El fenómeno no se limita a esa organización. Según la plataforma especializada en conflictos armados ACLED, entre 2021 y 2025 se documentaron 221 ataques con drones explosivos en México, atribuidos a al menos cinco grupos criminales: el propio CJNG, La Familia Michoacana, Los Viagra, Los Ardillos y el Cártel del Abuelo. De ese total, 27 agresiones resultaron letales, con un saldo de 77 personas fallecidas.

La concentración geográfica de estos ataques apunta principalmente a Michoacán, en municipios como Aguililla, Cotija y Tepalcatepec, donde el CJNG utiliza los drones para el control territorial, con ataques documentados tanto contra población civil como contra la Guardia Nacional.

También se ha reportado actividad en Guerrero, donde en enero de este año policías comunitarios de la Costa Chica denunciaron ataques armados y con drones por parte del grupo Los Ardillos, mientras intentaban recuperar el control de sus comunidades.

En septiembre de 2025, un grupo armado destruyó una avioneta y dañó otras dos mediante el uso de drones en una pista aérea de Tepalcatepec, Michoacán, en un incidente atribuido al CJNG. En octubre de 2025, drones cargados con explosivos impactaron una residencia vinculada a la madre de Joaquín El Chapo Guzmán, en Badiraguato, Sinaloa, lo que obligó al desplazamiento de varias familias.

En abril de 2025, en Culiacán, un grupo armado utilizó drones con explosivos improvisados contra elementos del Ejército Mexicano, dejando dos soldados heridos. Y en febrero de este año, un dron lanzó un explosivo contra instalaciones de seguridad en Escuinapa, Sinaloa, con saldo de un militar y un trabajador del ayuntamiento heridos.

Los drones de la marca DJI, especialmente los modelos de uso profesional, tienen capacidades que los vuelven herramientas extraordinariamente útiles para la vigilancia. Pueden volar a distancias de varios kilómetros del control remoto, transmitir video en tiempo real con calidad de alta definición y sobrevolar zonas de difícil acceso, como sierras, cañadas o caminos rurales, sin que nadie tenga que

exponerse físicamente.

Durante años, el crimen organizado se apoyó en “halcones”: jóvenes, muchas veces menores de edad, colocados en las calles para avisar quién entra, quién sale, si hay presencia policial o militar en la zona. Pero los seres humanos tienen un límite: un halcón sólo puede ver lo que tiene enfrente, y siempre corre el riesgo de ser identificado, detenido o de convertirse él mismo en una víctima.

Un dron no enfrenta esas limitaciones. Puede cubrir en minutos lo que a una persona le tomaría horas recorrer. Y su función ya no se restringe a la vigilancia: de acuerdo con la Evaluación Nacional de la Amenaza de las Drogas de Estados Unidos, los cárteles mexicanos han pasado de utilizar los drones como herramienta logística para el transporte de droga a convertirlos en un activo de guerra táctica, capaces de lanzar explosivos directamente sobre un objetivo.

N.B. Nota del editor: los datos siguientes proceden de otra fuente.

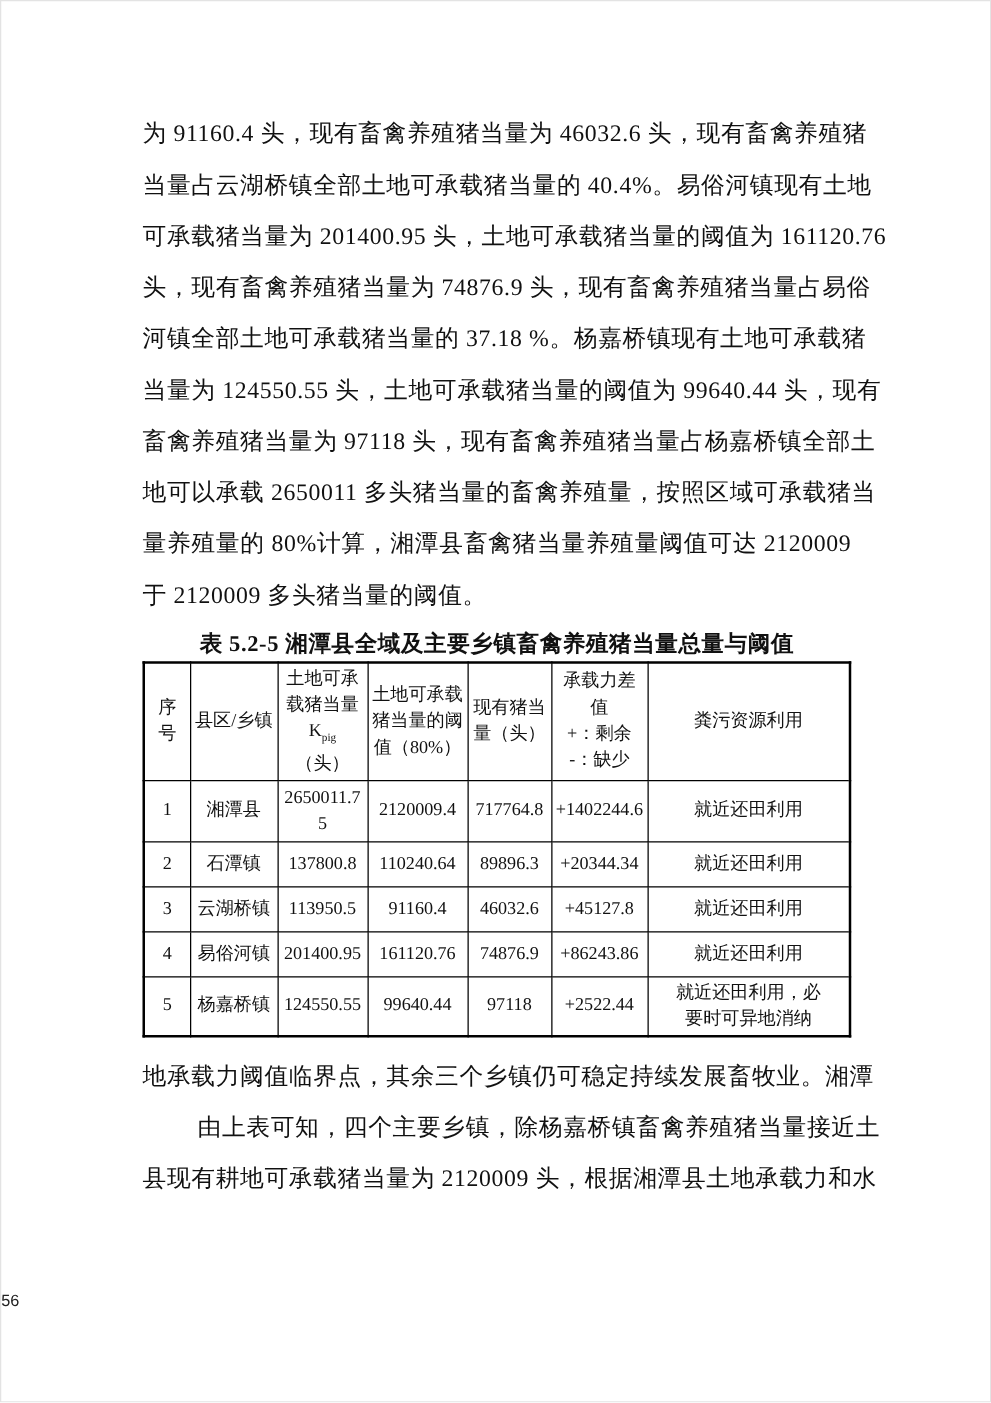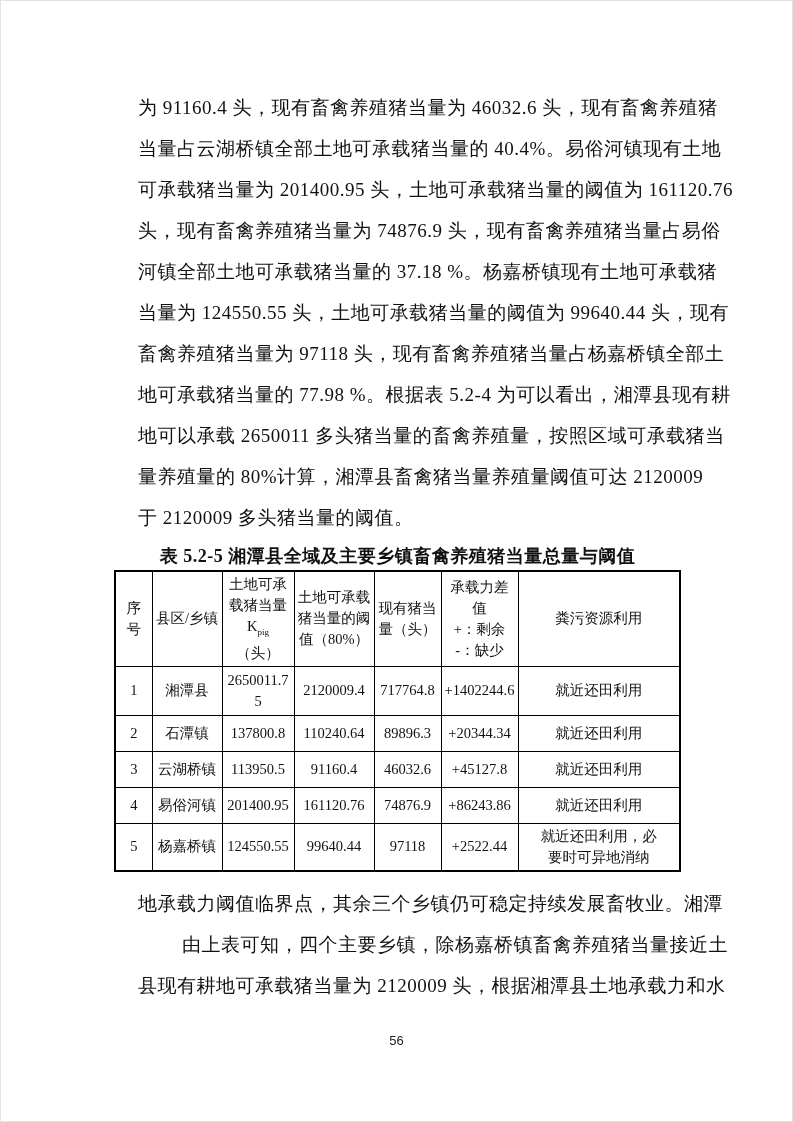--- a/index.html
+++ b/index.html
@@ -18,21 +18,20 @@
     left: 113px; top: 86px;
     width: 567px;
   }
   .bodyline {
     font-size: 19px;
     line-height: 41px;
     white-space: nowrap;
     text-align: justify;
     text-align-last: justify;
     letter-spacing: 0.5px;
-    margin-left: 24px;
   }
   .bodyline.lastline { text-align-last: left; }
   .bodyline.indent { padding-left: 44px; }
   .caption {
     margin-top: 6px;
     font-size: 18px;
     font-weight: bold;
     text-align: center;
     line-height: 24px;
     letter-spacing: 0.5px;
@@ -61,41 +60,40 @@
   table.cap-table tbody tr:nth-child(3) { height: 36px; }
   table.cap-table tbody tr:nth-child(4) { height: 36px; }
   table.cap-table tbody tr:nth-child(5) { height: 47px; }
   .wrap { white-space: pre-line; }
   sub.ksub { font-size: 9px; margin-top: 37px; }
   .para2 { margin-top: 11px; }
   .pageno {
     position: absolute;
     left: 0; right: 0;
     top: 1032px;
-    text-align: center;
+    text-align: left;
     font-size: 13px;
     font-family: "Liberation Sans", sans-serif;
     color: #222;
   }
 </style>
 </head>
 <body>
 
 <div class="page">
   <div class="content">
 
     <div>
       <div class="bodyline">为 91160.4 头，现有畜禽养殖猪当量为 46032.6 头，现有畜禽养殖猪</div>
       <div class="bodyline">当量占云湖桥镇全部土地可承载猪当量的 40.4%。易俗河镇现有土地</div>
       <div class="bodyline">可承载猪当量为 201400.95 头，土地可承载猪当量的阈值为 161120.76</div>
       <div class="bodyline">头，现有畜禽养殖猪当量为 74876.9 头，现有畜禽养殖猪当量占易俗</div>
       <div class="bodyline">河镇全部土地可承载猪当量的 37.18 %。杨嘉桥镇现有土地可承载猪</div>
       <div class="bodyline">当量为 124550.55 头，土地可承载猪当量的阈值为 99640.44 头，现有</div>
       <div class="bodyline">畜禽养殖猪当量为 97118 头，现有畜禽养殖猪当量占杨嘉桥镇全部土</div>
-      <div class="bodyline">地可承载猪当量的 77.98 %。根据表 5.2-4 为可以看出，湘潭县现有耕</div>
       <div class="bodyline">地可以承载 2650011 多头猪当量的畜禽养殖量，按照区域可承载猪当</div>
       <div class="bodyline">量养殖量的 80%计算，湘潭县畜禽猪当量养殖量阈值可达 2120009</div>
       <div class="bodyline lastline">于 2120009 多头猪当量的阈值。</div>
     </div>
 
     <div class="caption">表 5.2-5  湘潭县全域及主要乡镇畜禽养殖猪当量总量与阈值</div>
 
     <table class="cap-table">
       <colgroup>
         <col style="width:37px">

Hay otro elemento que no puede pasarse por alto: el contexto en el que ocurrió este robo. Desde que el Gobierno decretó el traslado obligatorio de la carga aérea del AICM hacia el AIFA, las empresas de logística y sus clientes han señalado dos problemas centrales: el aumento en los costos de operación y la vulnerabilidad que representa el traslado terrestre de mercancías desde una terminal ubicada fuera de la mancha urbana, con menos vigilancia en sus alrededores y trayectos más largos hasta los centros de distribución. Este robo confirma esa advertencia. Ya no es solamente un tema de cuánto cuesta operar desde el AIFA; ahora también es un tema de qué tan segura resulta la salida de la mercancía.

Lo cierto es que, si estos delincuentes tuvieron la capacidad logística, la información privilegiada y la organización necesaria para ejecutar un robo de esta escala, no es descabellado que puedan hacer otros robos.

Ahora toca a las autoridades investigar este robo. Dar con los responsables no es opcional, es urgente. Cada dron que circule sin control en manos delincuenciales es una amenaza.